■ **About this exercise**
When you return the data, keep each character exactly as it appears.

■ **Exercise inputs**
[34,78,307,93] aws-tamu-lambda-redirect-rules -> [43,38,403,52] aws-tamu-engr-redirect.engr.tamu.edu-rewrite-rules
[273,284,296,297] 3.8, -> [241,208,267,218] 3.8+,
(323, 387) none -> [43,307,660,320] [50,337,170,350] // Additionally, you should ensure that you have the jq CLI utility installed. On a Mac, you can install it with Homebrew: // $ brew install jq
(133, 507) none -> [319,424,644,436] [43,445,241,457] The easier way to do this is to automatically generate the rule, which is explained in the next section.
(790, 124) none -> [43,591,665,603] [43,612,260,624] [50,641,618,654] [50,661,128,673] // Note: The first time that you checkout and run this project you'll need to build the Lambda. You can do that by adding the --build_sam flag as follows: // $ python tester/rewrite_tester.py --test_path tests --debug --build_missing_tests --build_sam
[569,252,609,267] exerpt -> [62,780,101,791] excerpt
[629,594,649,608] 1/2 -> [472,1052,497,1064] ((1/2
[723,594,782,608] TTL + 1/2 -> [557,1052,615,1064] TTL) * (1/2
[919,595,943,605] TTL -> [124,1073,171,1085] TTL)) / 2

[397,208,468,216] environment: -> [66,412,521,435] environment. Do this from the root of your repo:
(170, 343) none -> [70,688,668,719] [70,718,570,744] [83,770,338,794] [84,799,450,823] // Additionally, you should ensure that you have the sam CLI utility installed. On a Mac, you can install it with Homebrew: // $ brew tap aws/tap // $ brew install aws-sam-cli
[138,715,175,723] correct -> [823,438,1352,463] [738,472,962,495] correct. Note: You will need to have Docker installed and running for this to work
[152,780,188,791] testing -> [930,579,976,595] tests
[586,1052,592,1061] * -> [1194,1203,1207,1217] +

■ **Result below**
[34,78,307,93] aws-tamu-lambda-redirect-rules -> [43,38,403,52] aws-tamu-engr-redirect.engr.tamu.edu-rewrite-rules
[273,284,296,297] 3.8, -> [241,208,267,218] 3.8+,
(323, 387) none -> [43,307,660,320] [50,337,170,350] // Additionally, you should ensure that you have the jq CLI utility installed. On a Mac, you can install it with Homebrew: // $ brew install jq
(133, 507) none -> [319,424,644,436] [43,445,241,457] The easier way to do this is to automatically generate the rule, which is explained in the next section.
(790, 124) none -> [43,591,665,603] [43,612,260,624] [50,641,618,654] [50,661,128,673] // Note: The first time that you checkout and run this project you'll need to build the Lambda. You can do that by adding the --build_sam flag as follows: // $ python tester/rewrite_tester.py --test_path tests --debug --build_missing_tests --build_sam
[569,252,609,267] exerpt -> [62,780,101,791] excerpt
[629,594,649,608] 1/2 -> [472,1052,497,1064] ((1/2
[723,594,782,608] TTL + 1/2 -> [557,1052,615,1064] TTL) * (1/2
[919,595,943,605] TTL -> [124,1073,171,1085] TTL)) / 2

[397,208,468,216] environment: -> [66,412,521,435] environment. Do this from the root of your repo:
(170, 343) none -> [70,688,668,719] [70,718,570,744] [83,770,338,794] [84,799,450,823] // Additionally, you should ensure that you have the sam CLI utility installed. On a Mac, you can install it with Homebrew: // $ brew tap aws/tap // $ brew install aws-sam-cli
[138,715,175,723] correct -> [823,438,1352,463] [738,472,962,495] correct. Note: You will need to have Docker installed and running for this to work
[152,780,188,791] testing -> [930,579,976,595] tests
[586,1052,592,1061] * -> [1194,1203,1207,1217] +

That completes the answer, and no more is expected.